George Smith, publisher of the Cornhill Magazine, a series of chapters
upon the Rebellion, thus introduced:--
"Few wars have been so well chronicled, as that now desolating
America. Its official narratives have been copious; the great
newspapers of the land have been represented in all its campaigns;
private enterprise has classified and illustrated its several events, and
delegates of foreign countries have been allowed to mingle freely with
its soldiery, and to observe and describe its battles. The pen and the
camera have accompanied its bayonets, and there has not probably been
any skirmish, however insignificant, but a score of zealous scribes have
remarked and recorded it.
"I have employed some leisure hours afforded me in Europe, to detail
those parts of the struggle which I witnessed in a civil capacity. The
Sketches which follow are entirely personal, and dwell less upon
routine incidents, plans, and statistics, than upon those lighter phases of
war which fall beneath the dignity of severe history and are seldom
related. I have endeavored to reproduce not only the adventures, but the
impressions of a novitiate, and I have described not merely the army
and its operations, but the country invaded, and the people who inhabit
it.
"The most that I have hoped to do, is so to simplify a campaign that the
reader may realize it as if he had beheld it, travelling at will, as I did,
and with no greater interest than to see how fields were fought and
won."
To those chapters, I have added in this collection, some estimates of
American life in Europe, and some European estimates of American
life; with my ultimate experiences in the War after my return to my
own country. I cannot hope that they will be received with the same

favor, either here or abroad, as that which greeted their original
publication. But no man ought to let the first four years of his majority
slip away unrecorded. I would rather publish a tolerable book now than
a possibly good one hereafter.

CAMPAIGNS OF A NON-COMBATANT,
AND HIS
Romaunt abroad during the War.
CHAPTER 1.
MY IMPRESSMENT.
"Here is a piece of James Franklin's printing press, Mr.
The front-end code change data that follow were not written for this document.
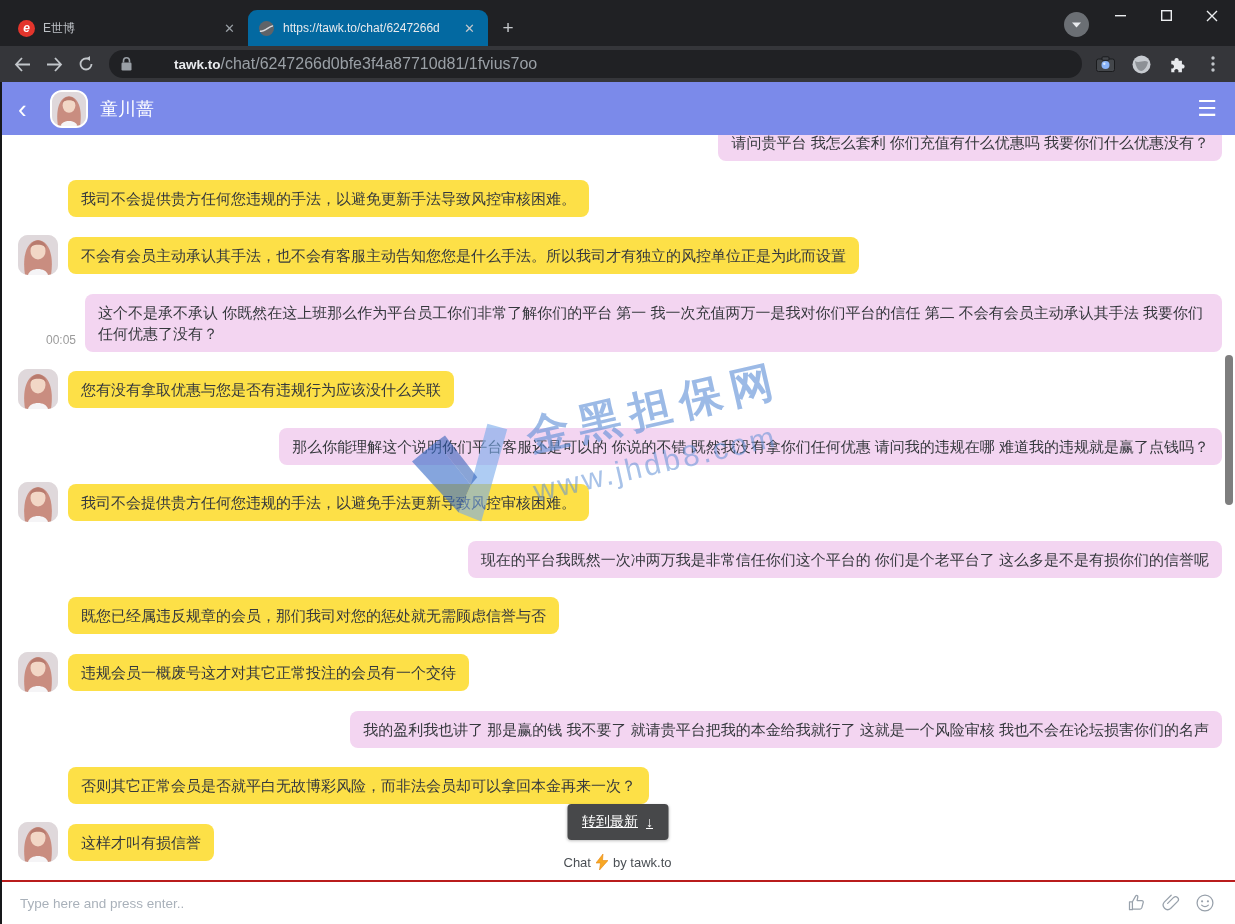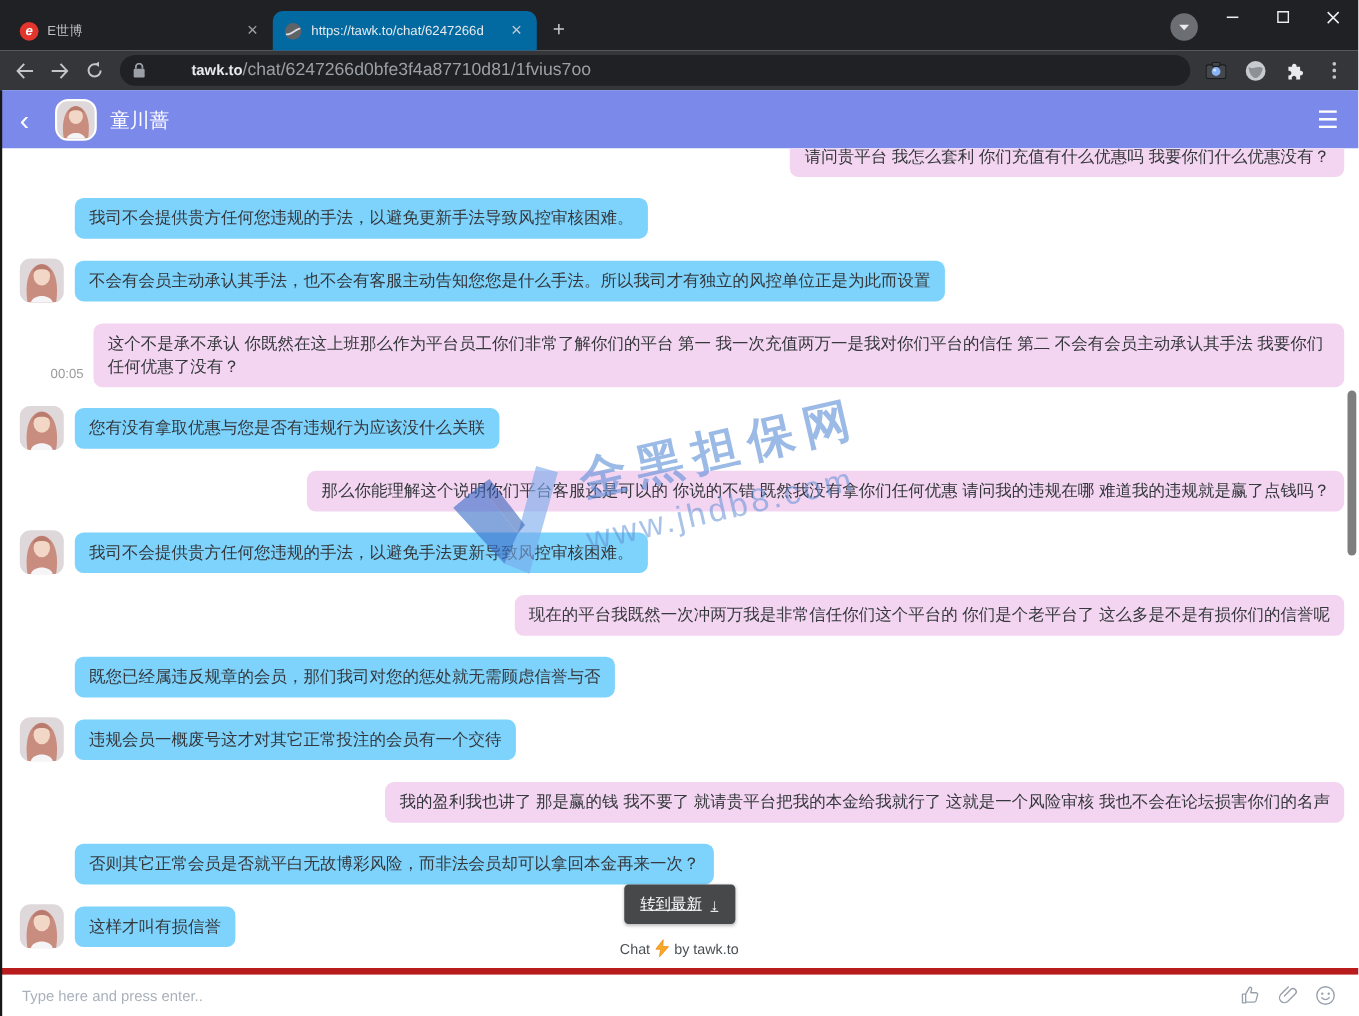--- a/index.html
+++ b/index.html
@@ -55,7 +55,7 @@
     margin-right:10px; margin-top:-2px; background:#e7e2e4; }
   .avatar.hidden { visibility:hidden; }
   .msg-time { font-size:12px; color:#9b9b9b; align-self:flex-end; margin:0 9px 5px 0; white-space:nowrap; }
-  .bubble { background:#7dd3fc; color:#35383d; font-size:15px; line-height:21px;
+  .bubble { background:#fde047; color:#35383d; font-size:15px; line-height:21px;
     padding:8px 13px; border-radius:8px; max-width:1100px; }
   .msg-row.visitor .bubble { background:#f3d5f1; max-width:1137px; }
 

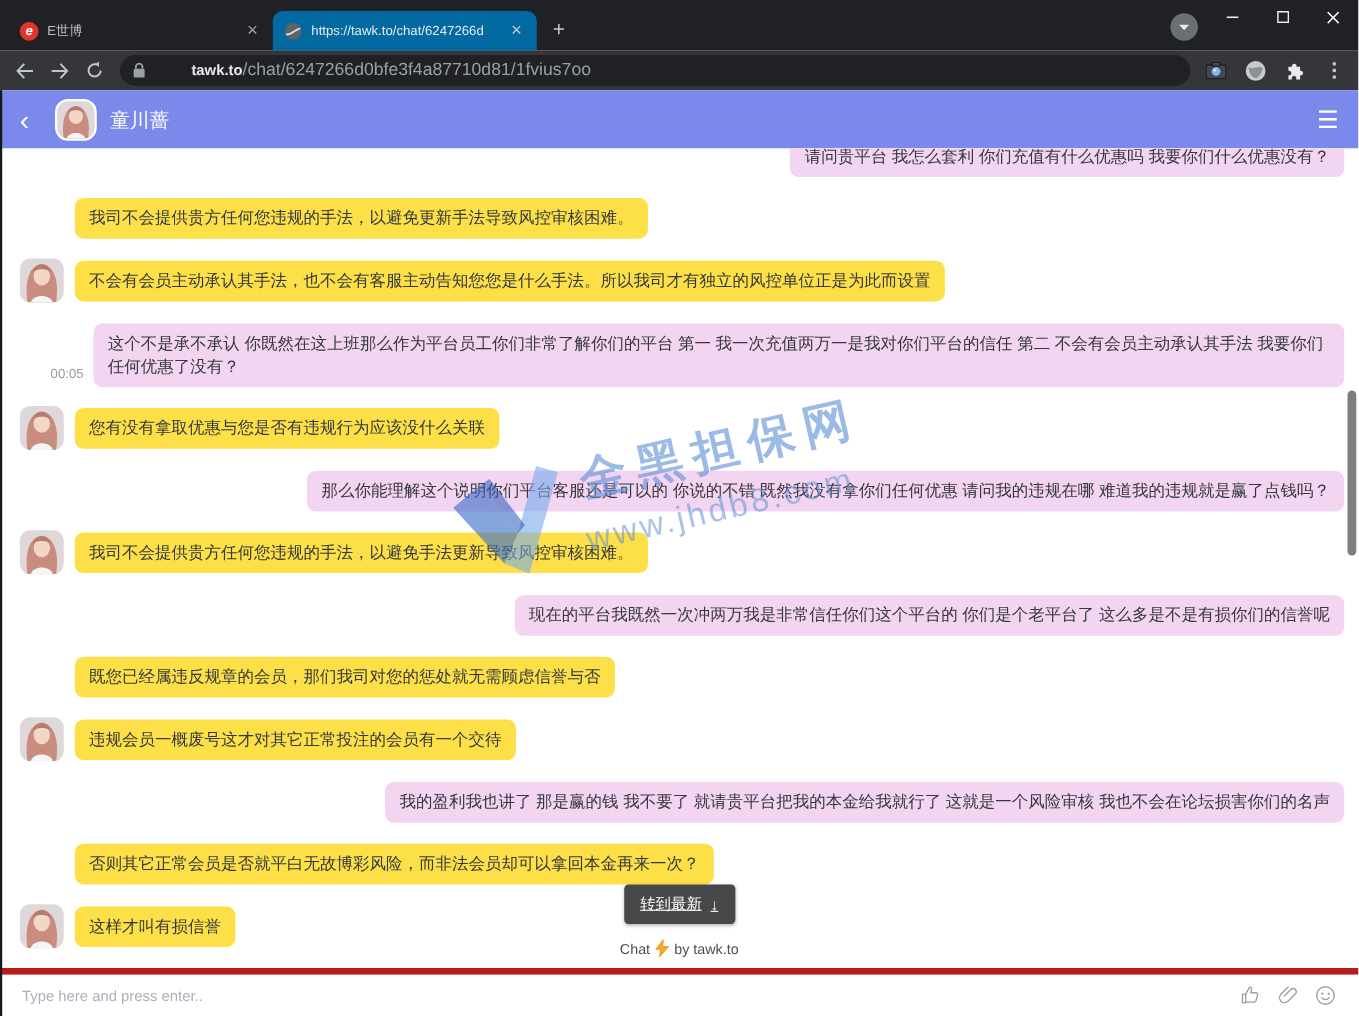--- a/index.html
+++ b/index.html
@@ -73,7 +73,7 @@
   .branding { position:absolute; bottom:10px; width:100%; display:flex; align-items:center;
     justify-content:center; gap:5px; font-size:13px; color:#4a4f54; z-index:7; }
 
-  .composer { height:44px; border-top:6px solid #b91c1c; display:flex; align-items:center;
+  .composer { height:44px; border-top:2px solid #b91c1c; display:flex; align-items:center;
     padding:0 20px; gap:20px; background:#fff; }
   .composer input { flex:1; border:none; outline:none; font-size:13.5px; color:#333;
     font-family:"Liberation Sans",sans-serif; }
Townsend,"
said Mr. Pratt to me, at Newport the other day,--"Ben. Franklin wrote
for the paper, and set type upon it. The press was imported from
England in 1730, or thereabouts."
He produced a piece of wood, a foot in length, and then laid it away in
its drawer very sacredly.
"I should like to write to that press, Mr. Pratt," I said,--"there would be
no necessity in such a case of getting off six columns for to-night's
mail."
"Well!" said Mr. Pratt, philosophically, "I have a theory that a man
grows up to machinery. As your day so shall your strength be. I believe
you have telegraphed up to a House instrument, haven't you?"
"Mr. Pratt," cried I, with some indignation, "your memory is too good.
This is Newport, and I have come down to see the surf. Pray, do not
remind me of hot hours in a newspaper office, the click of a Morse
dispatch, and work far into the midnight!"